Professor Rich served in administrative roles at UW-Madison. From 1976-1980 he was Assistant Dean of Graduate Studies in the School of Pharmacy. He served as elected member of the Physical Sciences Divisional Committee for UW-Madison from 1991-1993 and chaired the committee in 1992-1993. He was appointed to the UW-Madison Graduate School Research Committee (Biology Division) from 1994 to 1997. He also served as a member of the honorary degrees committee for UW-Madison from 1995-1998. He organized and wrote the first Chemistry-Biology Interface training grant for UW-Madison in 1992 and served as its program director, principle investigator and chair of the advisory committee from 1993-2003; the UW-Madison CBI training program remains the largest of its type in the United States. From 2005-2006, he was Associate Dean for Research and Graduate Studies for the School of Pharmacy.

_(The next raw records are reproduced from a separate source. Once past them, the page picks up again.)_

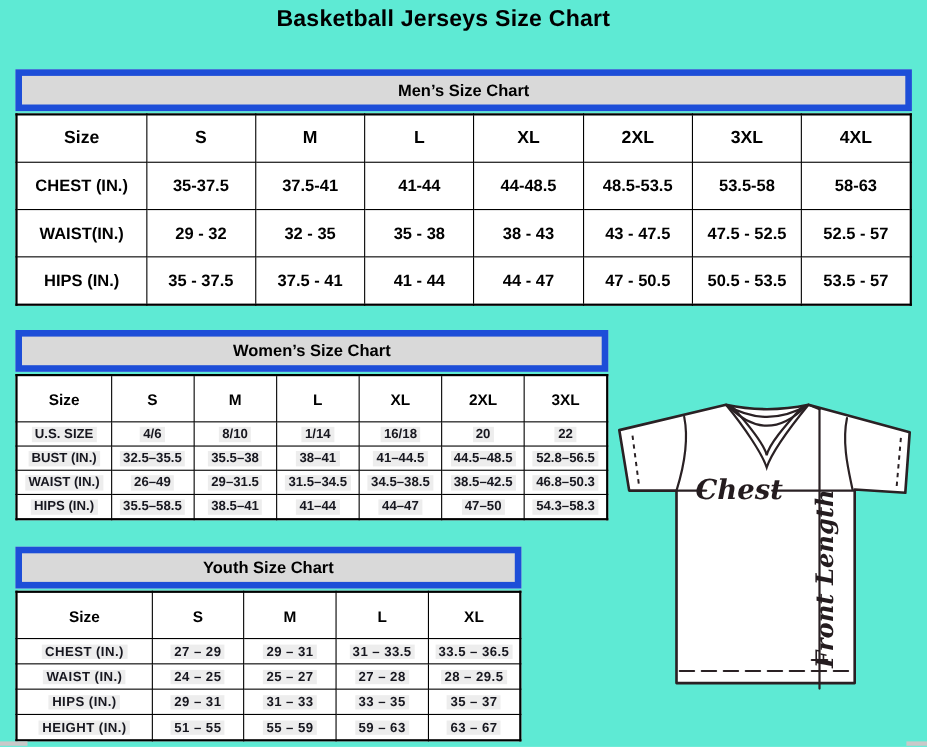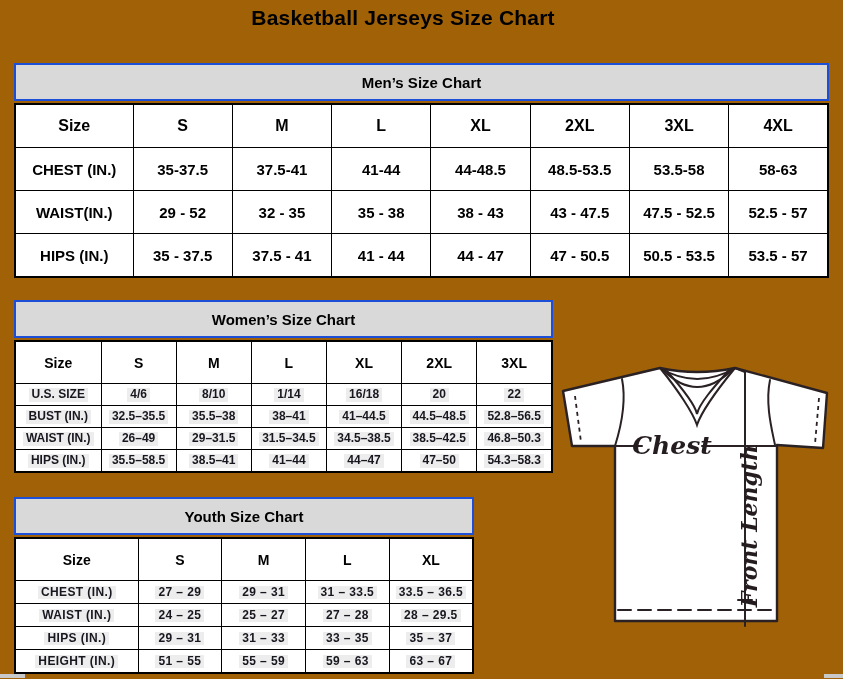--- a/index.html
+++ b/index.html
@@ -3,7 +3,7 @@
 <meta charset="utf-8">
 <style>
   html,body{margin:0;padding:0;background:#ffffff;}
-  #page{position:relative;width:843px;height:679px;background:#a16207;overflow:hidden;
+  #page{position:relative;width:843px;height:679px;background:#5eead4;overflow:hidden;
         font-family:"Liberation Sans",sans-serif;color:#000;}
 
   

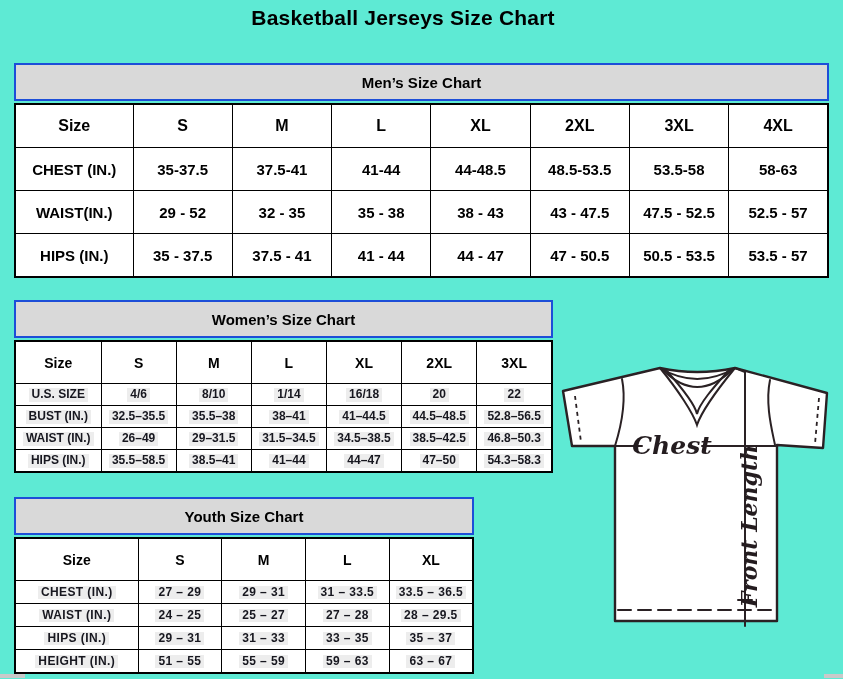--- a/index.html
+++ b/index.html
@@ -12,7 +12,7 @@
 
   
   .chart{position:absolute;}
-  .band{box-sizing:border-box;border:2px solid #1d4ed8;background:#d9d9d9;height:38px;
+  .band{box-sizing:border-box;border:6px solid #1d4ed8;background:#d9d9d9;height:38px;
         display:flex;align-items:center;justify-content:center;
         font-weight:bold;font-size:15px;}
   .chart table{border-collapse:collapse;table-layout:fixed;margin-top:2px;

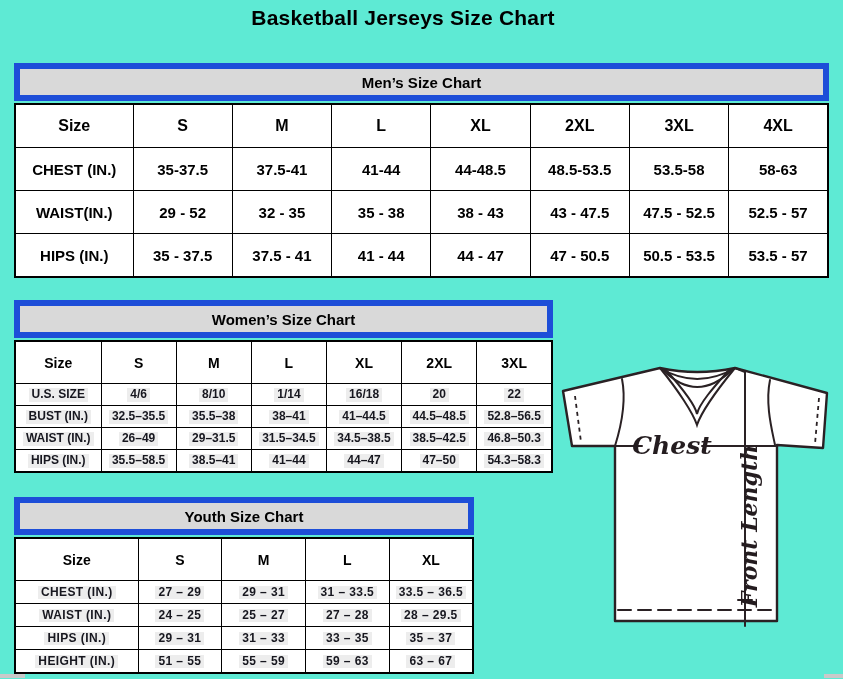--- a/index.html
+++ b/index.html
@@ -94,7 +94,7 @@
           </tr>
           <tr>
             <td>WAIST(IN.)</td>
-            <td>29 - 52</td>
+            <td>29 - 32</td>
             <td>32 - 35</td>
             <td>35 - 38</td>
             <td>38 - 43</td>

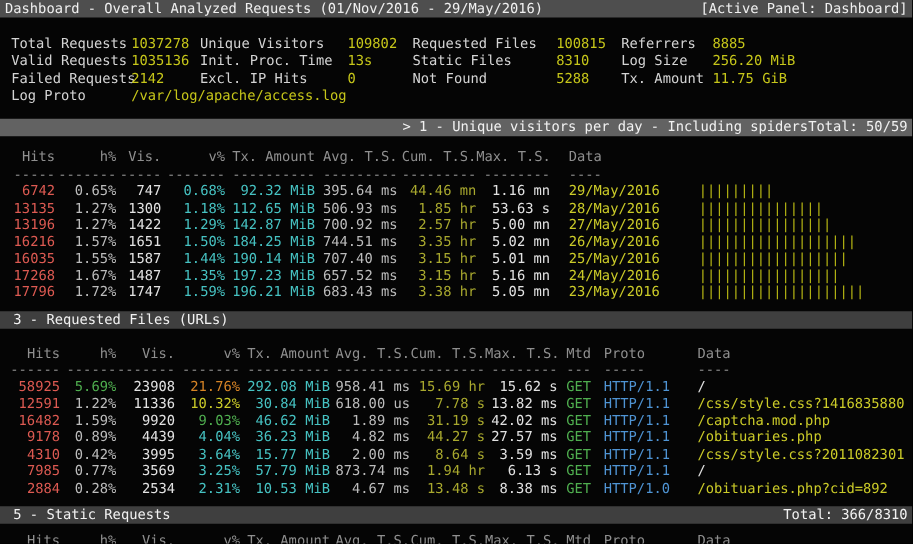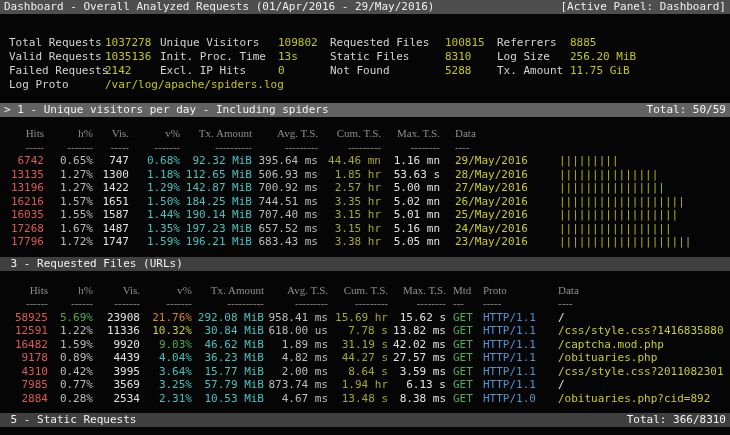--- a/index.html
+++ b/index.html
@@ -36,7 +36,7 @@
 
 <div class="screen" style="background: rgb(5, 5, 5);">
   <div class="titlebar" style="background: rgb(78, 78, 78);">
-    <span>Dashboard - Overall Analyzed Requests (01/Apr/2016 - 29/May/2016)</span>
+    <span>Dashboard - Overall Analyzed Requests (01/Nov/2016 - 29/May/2016)</span>
     <span>[Active Panel: Dashboard]</span>
   </div>
 

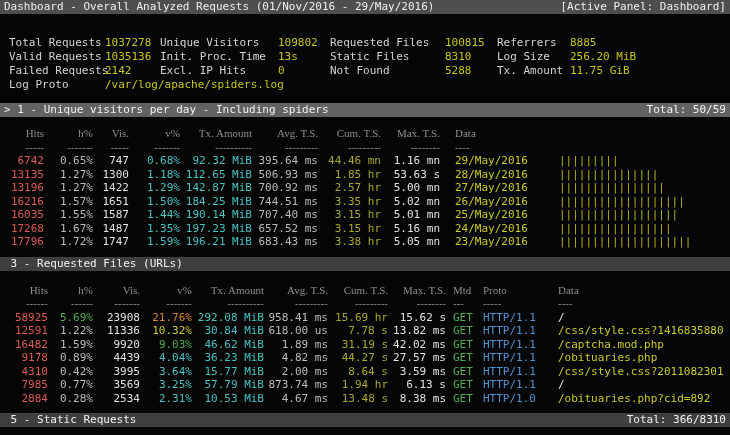--- a/index.html
+++ b/index.html
@@ -11,7 +11,7 @@
     height:14px;line-height:14px;background:#4e4e4e;color:#f0f0f0;
     display:flex;justify-content:space-between;padding:0 4px;white-space:pre;
   }
-  .summary{margin-top:22px;}
+  .summary{margin-top:14px;}
   .sum-line{height:14px;line-height:14px;white-space:pre;padding-left:9px;}
   .sum-line span{display:inline-block;vertical-align:top;}
   .panel-header{

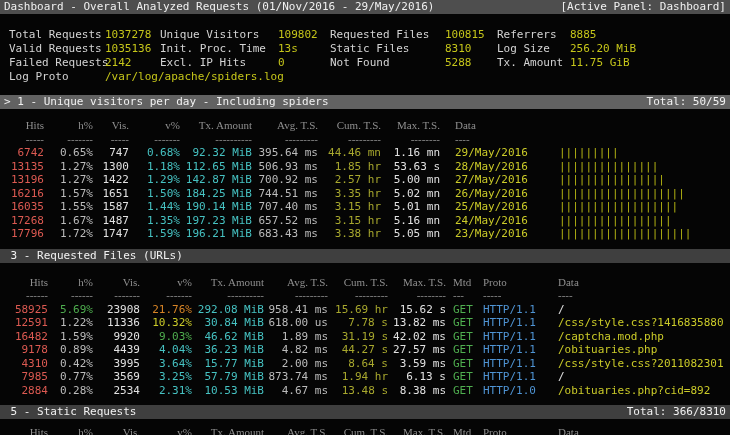--- a/index.html
+++ b/index.html
@@ -44,7 +44,7 @@
       <div class="sum-line"><span style="width: 96px; color: rgb(212, 212, 212);">Total Requests</span><span style="min-width: 55px; color: rgb(198, 198, 26);">1037278</span><span style="width: 118px; color: rgb(212, 212, 212);">Unique Visitors</span><span style="min-width: 52px; color: rgb(198, 198, 26);">109802</span><span style="width: 115px; color: rgb(212, 212, 212);">Requested Files</span><span style="min-width: 52px; color: rgb(198, 198, 26);">100815</span><span style="width: 73px; color: rgb(212, 212, 212);">Referrers</span><span style="color: rgb(198, 198, 26);">8885</span></div>
       <div class="sum-line"><span style="width: 96px; color: rgb(212, 212, 212);">Valid Requests</span><span style="min-width: 55px; color: rgb(198, 198, 26);">1035136</span><span style="width: 118px; color: rgb(212, 212, 212);">Init. Proc. Time</span><span style="min-width: 52px; color: rgb(198, 198, 26);">13s</span><span style="width: 115px; color: rgb(212, 212, 212);">Static Files</span><span style="min-width: 52px; color: rgb(198, 198, 26);">8310</span><span style="width: 73px; color: rgb(212, 212, 212);">Log Size</span><span style="color: rgb(198, 198, 26);">256.20 MiB</span></div>
       <div class="sum-line"><span style="width: 96px; color: rgb(212, 212, 212);">Failed Requests</span><span style="min-width: 55px; color: rgb(198, 198, 26);">2142</span><span style="width: 118px; color: rgb(212, 212, 212);">Excl. IP Hits</span><span style="min-width: 52px; color: rgb(198, 198, 26);">0</span><span style="width: 115px; color: rgb(212, 212, 212);">Not Found</span><span style="min-width: 52px; color: rgb(198, 198, 26);">5288</span><span style="width: 73px; color: rgb(212, 212, 212);">Tx. Amount</span><span style="color: rgb(198, 198, 26);">11.75 GiB</span></div>
-      <div class="sum-line"><span style="width: 96px; color: rgb(212, 212, 212);">Log Proto</span><span style="min-width: 55px; color: rgb(198, 198, 26);">/var/log/apache/spiders.log</span></div>
+      <div class="sum-line"><span style="width: 96px; color: rgb(212, 212, 212);">Log Proto</span><span style="min-width: 55px; color: rgb(198, 198, 26);">/var/log/apache/access.log</span></div>
     </div>
 
   <div class="panel-header active" id="ph-1" style="background: rgb(98, 98, 98);">

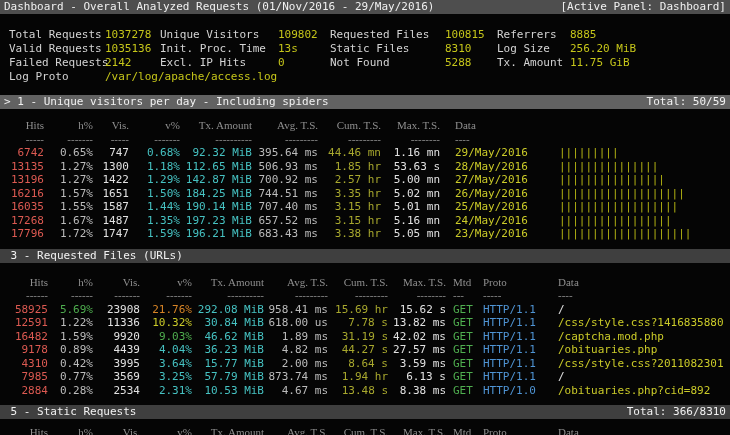--- a/index.html
+++ b/index.html
@@ -20,7 +20,7 @@
   }
   .panel-header.active{background:#626262;}
   .panel-header.inactive{background:#3f3f3f;}
-  #ph-1{margin-top:11px;}
+  #ph-1{margin-top:11px;justify-content:flex-end;}
   #ph-2{margin-top:8px;}
   #ph-3{margin-top:8px;}
   .tline{height:13.5px;line-height:13.5px;white-space:pre;padding-left:8px;}

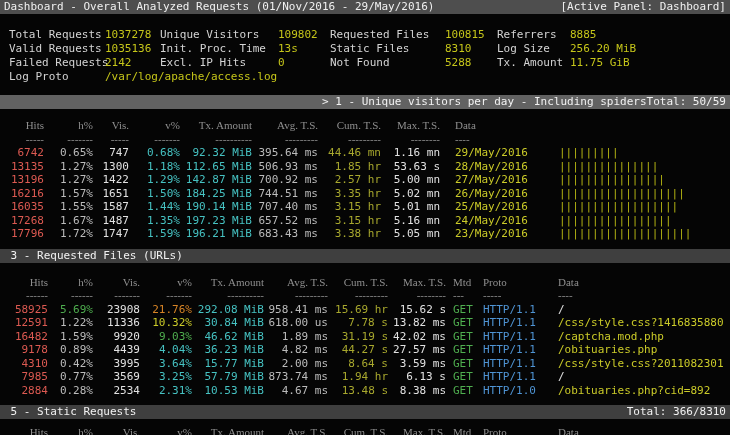--- a/index.html
+++ b/index.html
@@ -24,7 +24,7 @@
   #ph-2{margin-top:8px;}
   #ph-3{margin-top:8px;}
   .tline{height:13.5px;line-height:13.5px;white-space:pre;padding-left:8px;}
-  .thead,.dashes{color:#8f8f8f;font-family:Liberation Serif, serif;}
+  .thead,.dashes{color:#8f8f8f;}
   #table-1 .thead{margin-top:10px;}
   #table-2 .thead{margin-top:13px;}
   #table-3 .thead{margin-top:7px;}

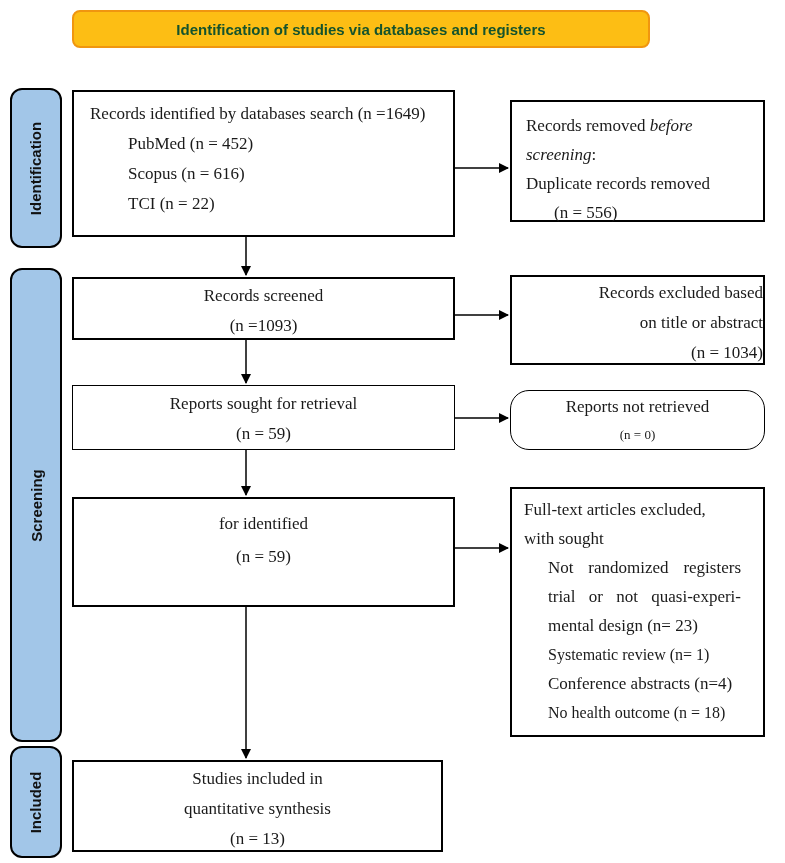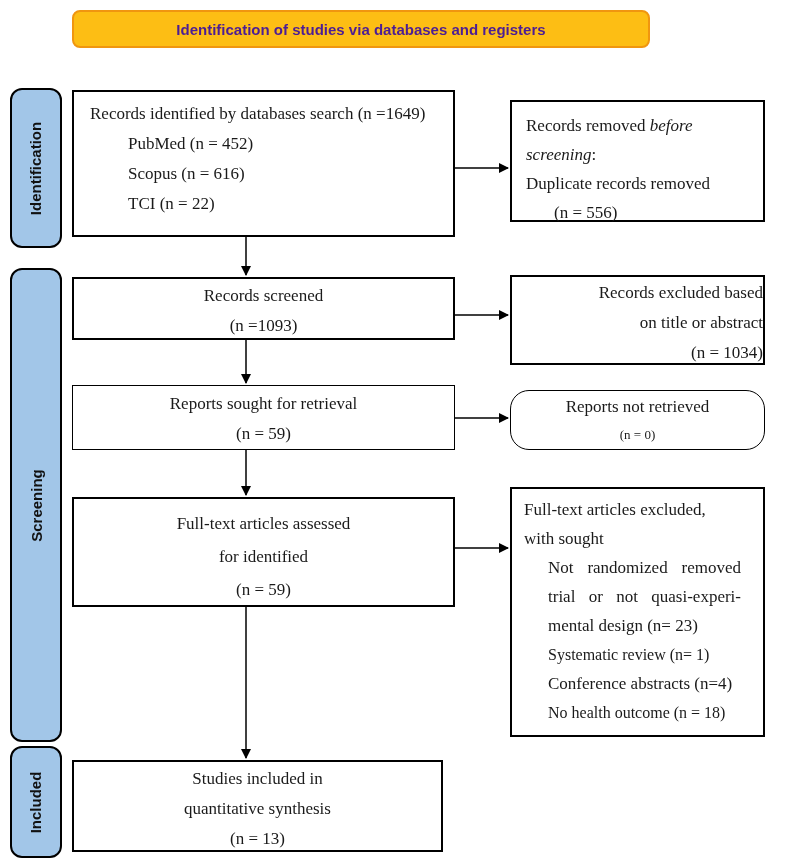--- a/index.html
+++ b/index.html
@@ -18,7 +18,7 @@
     position:absolute;left:72px;top:10px;width:578px;height:38px;
     background:var(--banner-fill);border:2px solid var(--banner-border);
     border-radius:8px;display:flex;align-items:center;justify-content:center;
-    font-family:"Liberation Sans",sans-serif;font-weight:bold;font-size:15px;color:#4c1d95;
+    font-family:"Liberation Sans",sans-serif;font-weight:bold;font-size:15px;color:#14532d;
     box-sizing:border-box;
   }
   .stage{

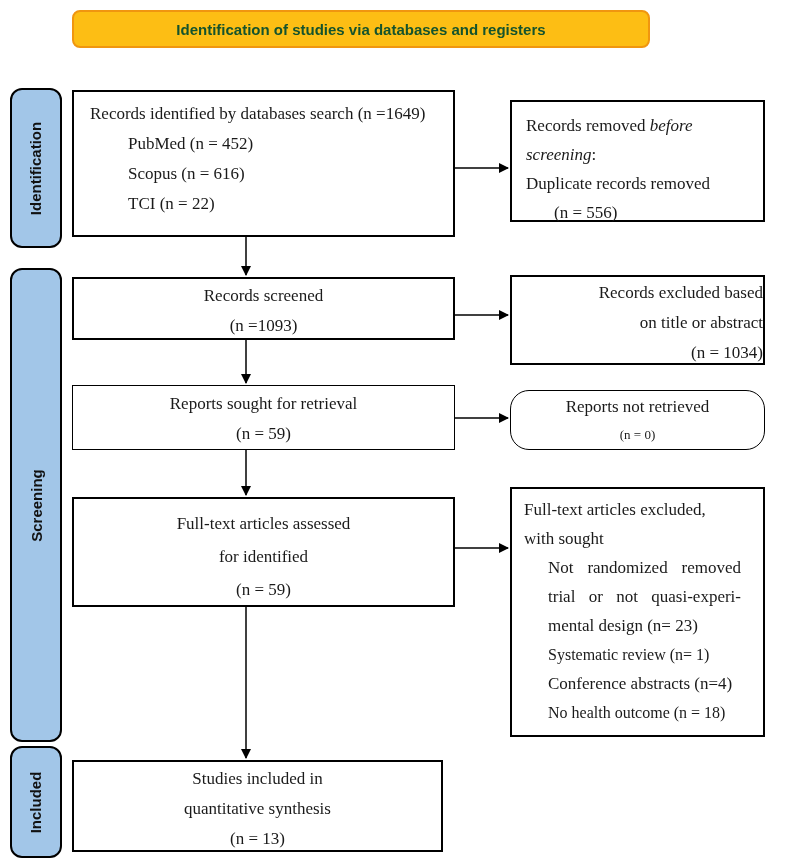--- a/index.html
+++ b/index.html
@@ -93,7 +93,6 @@
   </div>
 
   <div class="fbox b4 center">
-    <div>Full-text articles assessed</div>
     <div>for identified</div>
     <div>(n = 59)</div>
   </div>

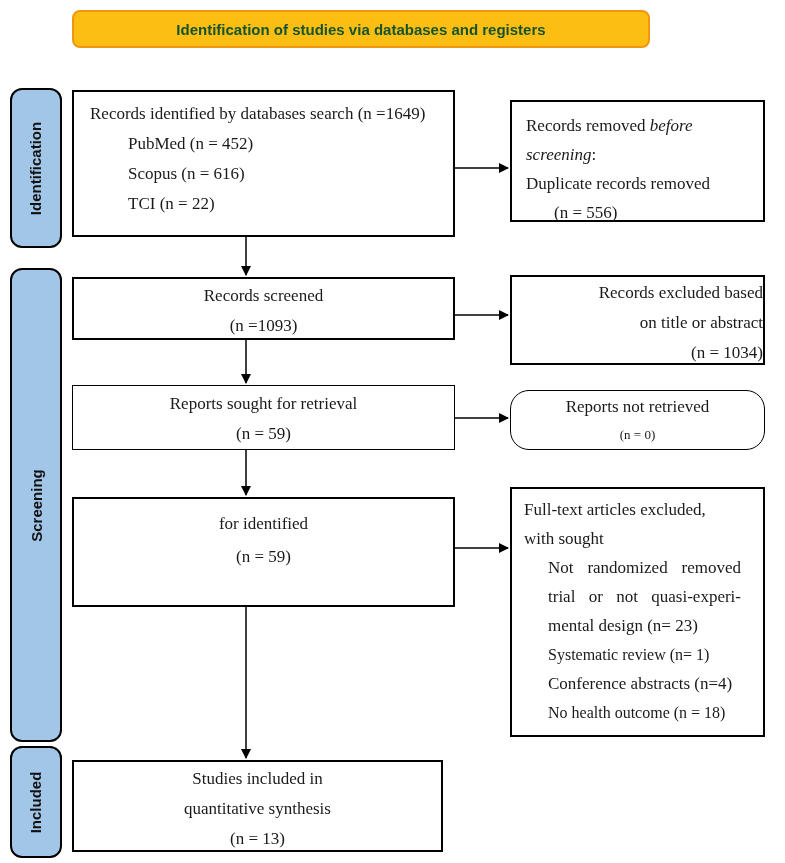--- a/index.html
+++ b/index.html
@@ -124,7 +124,7 @@
   <div class="fbox r4">
     <div>Full-text articles excluded,</div>
     <div>with sought</div>
-    <div class="reason jl">Not randomized removed</div>
+    <div class="reason jl">Not randomized registers</div>
     <div class="reason jl">trial or not quasi-experi-</div>
     <div class="reason">mental design (n= 23)</div>
     <div class="reason sm">Systematic review (n= 1)</div>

At the national level, Professor Rich was President of the American Peptide Symposium from 1979-1981, a member of the Bioorganic and Natural Products study section for NIH from 1981-1985 and Chairman of that study section from 1983-1985, a Fellow of the American Association for the Advancement of Science since 1986, and a council member for the American Peptide Society. He was Associate Editor for the Journal of Medicinal Chemistry from 1988-1992, and was Associate Editor of the ACS journal, Organic Letters, from 1999 through 2005.
Professor Rich was active within the Medicinal Chemistry Division of the American Chemical Society. He was Chairman for the Division of Medicinal Chemistry in 1992, served as a member of the Planning Committee, organized two Symposia for the Division, and was an Academic Councilor for the division. He organized the 29th National Medicinal Chemistry Symposium held June 27-July 2, 2004 in Madison WI.